Silent Poets is a Japanese electronic duo (now solo project). They have released six original albums and more than seven remix albums/EPs until now. Gaining international recognition, Silent Poets has been featured in countless music/fashion magazines, and in over 30 compilations around the world ranging from the USA, UK, France, Germany, and Italy, including the well known "Cafe Del Mar" compilation.

Their music style is in the best Acid Jazz / Down-tempo traditions and have something in common with such artists as their countryman DJ Krush, United Future Organization, DJ Cam, etc. Among the characteristic features the deep piano parts, rich colourful orchestra sound and undulating charming rhythm could be highlighted. The Silent Poets collaborate with such electronic / pop / rap music stars as ACO, Port Of Notes, Coldcut, Frederic Galliano, Attica Blues, Yasushi Ide, DJ Vadim, Kid Loco, Towa Tei, Spiritual Vibes, Shakkazombie, Ken Hirai, and Ursula Rucker.

The Silent Poets speak the universal language of music, whether amongst themselves on the instrumental "Mass" (off 1996's Firm Roots) or supported by guests such as Last Poets Jalaluddin Mansur Nuriddin and Sulieman El-Hadi on "Inquizative, Derivative" (off 1994's Words and Silence).

History
Silent Poets was formed by Michiharu Shimoda in 1991. Their first meaningful work was the album Potential Meeting released in 1992 on Toy's Factory. After releasing their fifth album To Come..., Haruno left the group and Silent Poets became Shimoda's solo project. After that Shimoda composed music for fashion shows, released a huge number of remixes. The 2005 album, Sun, was released after a six year gap in recordings.

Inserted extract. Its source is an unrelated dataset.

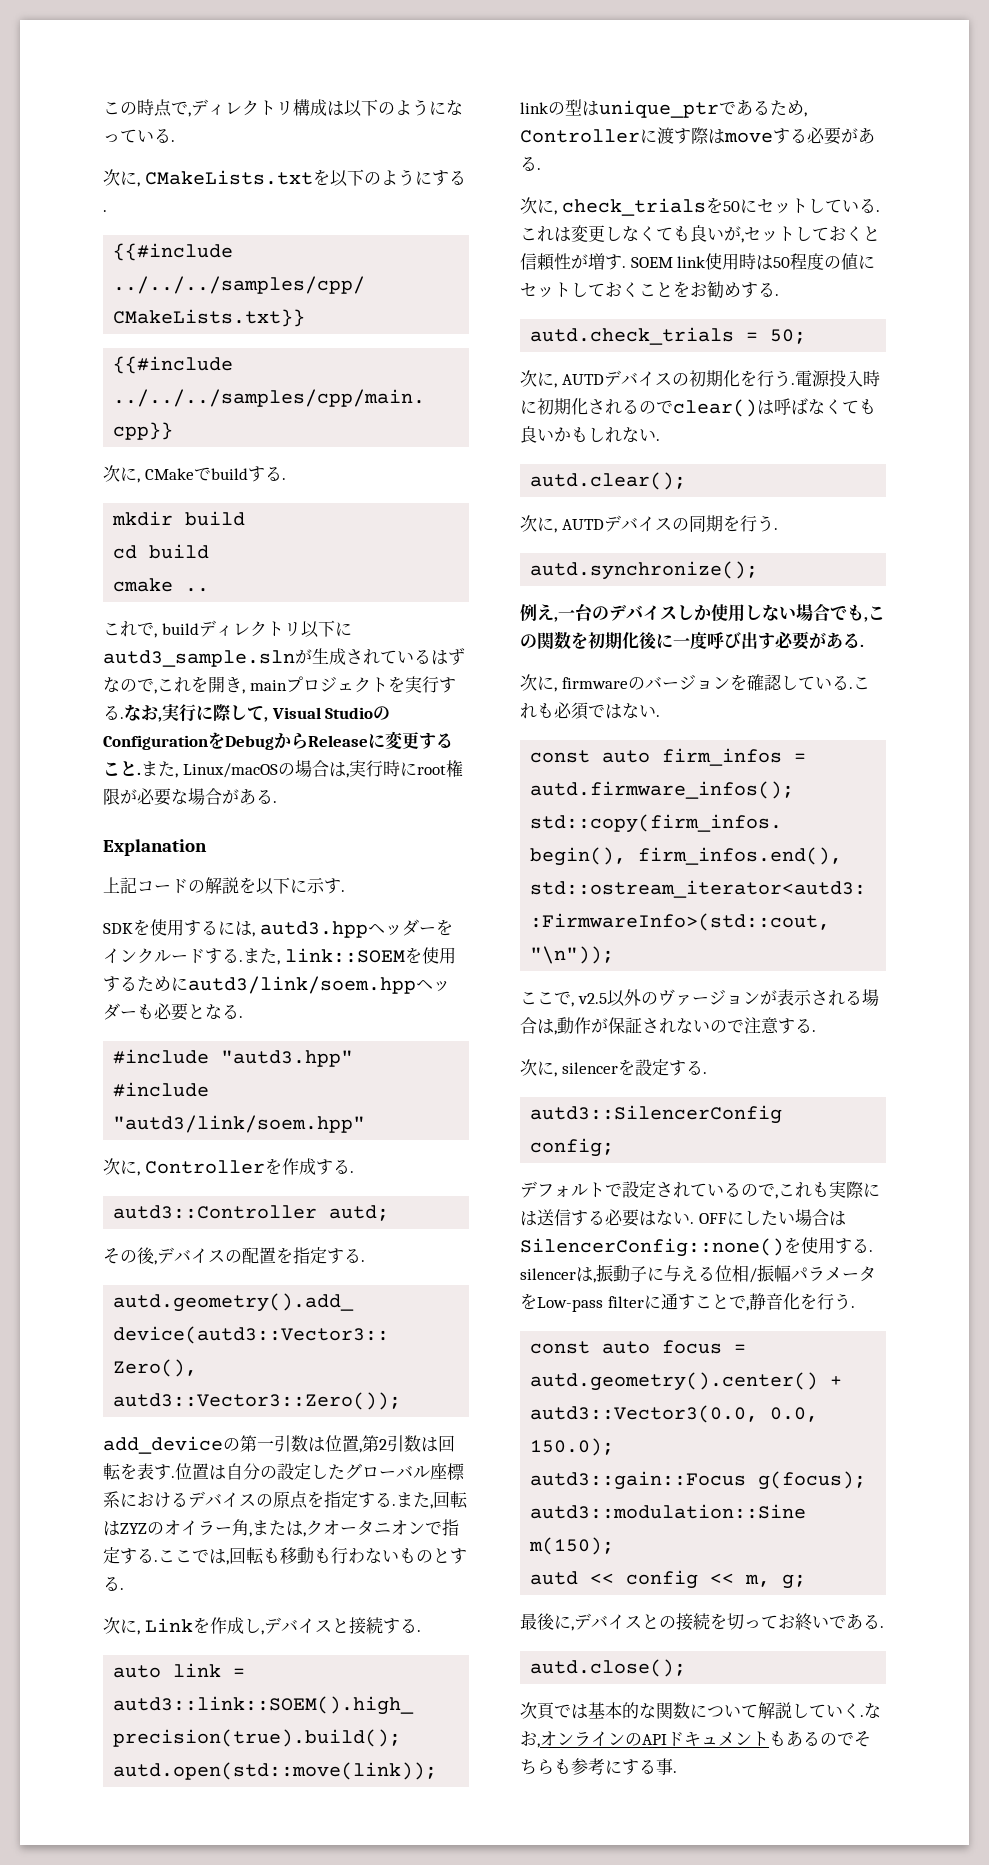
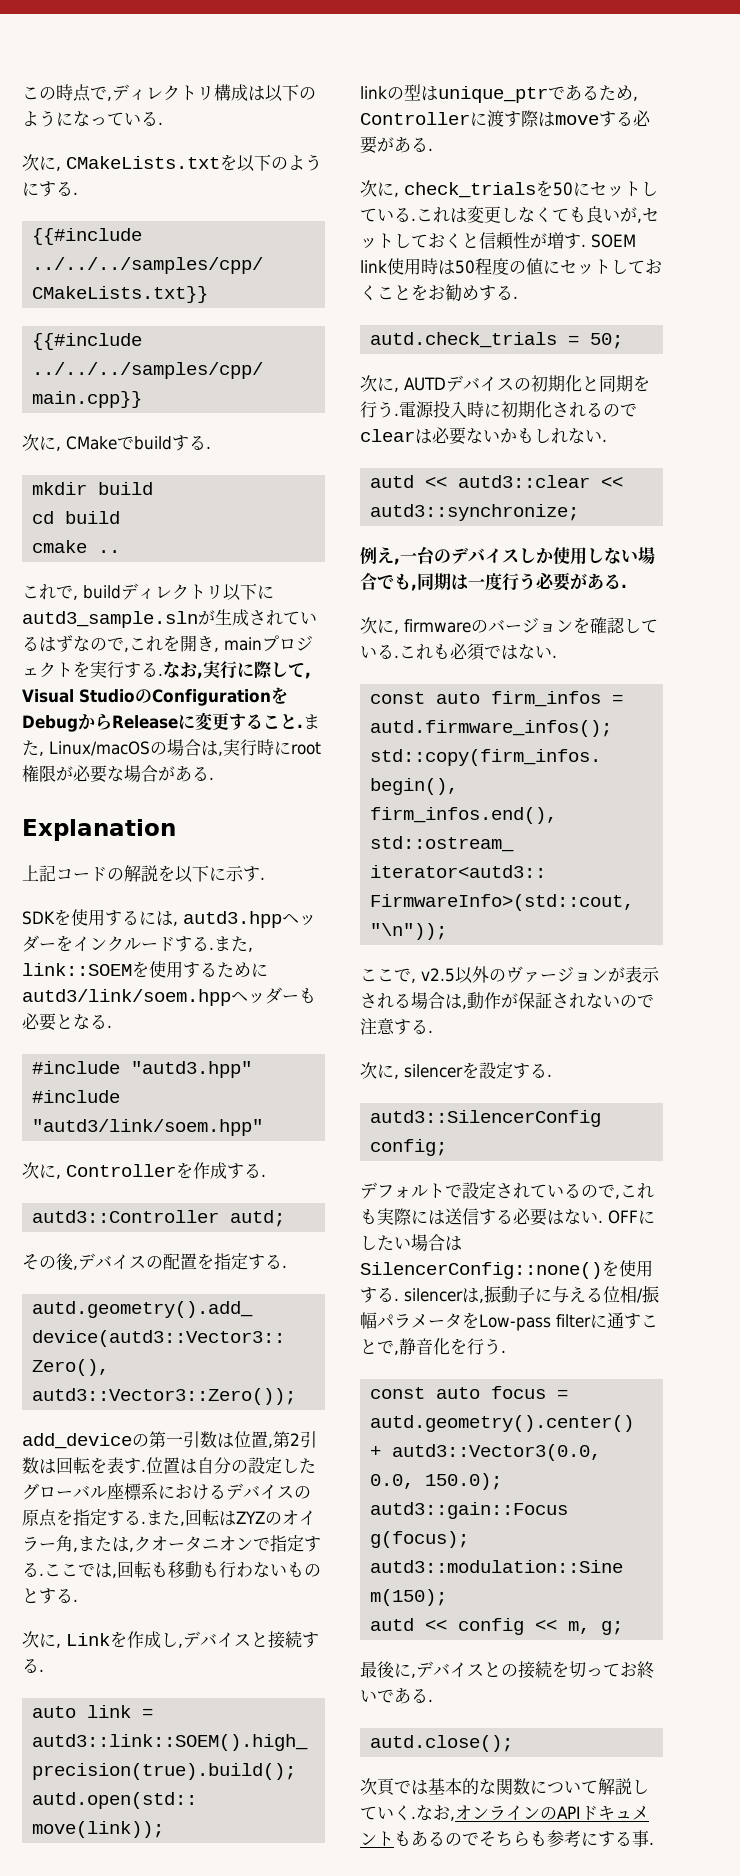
(740, 378) none -> [582,375,633,392] と同期
[673,398,876,417] [520,426,537,443] clear()は呼ばなくても良 -> [360,427,483,445] clearは必要な
[530,472,687,490] [520,515,778,533] [530,561,759,580] autd.clear(); // 次に, AUTDデバイスの同期を行う. // autd.synchronize(); -> [370,475,624,488] [370,504,580,521] autd << autd3::clear << autd3::synchronize;
[868,606,885,620] [520,631,775,650] この関数を初期化後に一度呼び出す -> [417,573,536,591] 同期は一度行う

In 2018, Silent Poets released the album dawn, featuring the song "Asylums for the Feeling." The song would be used in Hideo Kojima's game Death Stranding, appearing both in marketing and in the final game. Silent Poets would also compose one of the songs for the end credits. Silent Poets currently composes the music for Kojima's weekly Spotify podcast Hideo Kojima presents Brain Structure.

Discography

CD
 Potential Meeting (1993, Toy's Factory)
 Words and Silence (1994, Toy's Factory)
 drawing (1995 Toy's Factory)
 Firm Roots (1996, Toy's Factory)
 For Nothing (1997, Toy's Factory)
 To Come... (1999, Toy's Factory)
 Sun (2005, Rush! Production)
 Another Trip from Sun (2013, Another Trip)
 dawn (2018, Another Trip)

Singles and EPs
 "La Vie"/"Shalom" 12“ (1994, Bellissima Records)
 "Drawing" CD/LP (1995, Toy's Factory)
 Cherry Tree EP CD/12 (1997, Toy's Factory)
 Sugar Man EP CD (1999, Toy's Factory)
 "Save the Day" 12“ (2000, Yellow Productions)
 "Someday" 12“ (2000, Yellow Productions)
 "Almost Nothing" feat. Okay Kaya (2019, Another Trip)

Soundtrack
 A Woman Like You (1993)
 Tori (2004)
 Death Stranding (2019)
 Hideo Kojima presents Brain Structure (2022)

Compilations
 Cafe Del Mar vol 2 (dos), 1995
 Funkungfusion from Ninja Tunes, 1998
 X-Mix: Fast Forward & Rewind

References

External links

 Official website

Living people
Japanese electronic musicians
Remixers
Ninja Tune artists
Vadim, DJ
Year of birth missing (living people)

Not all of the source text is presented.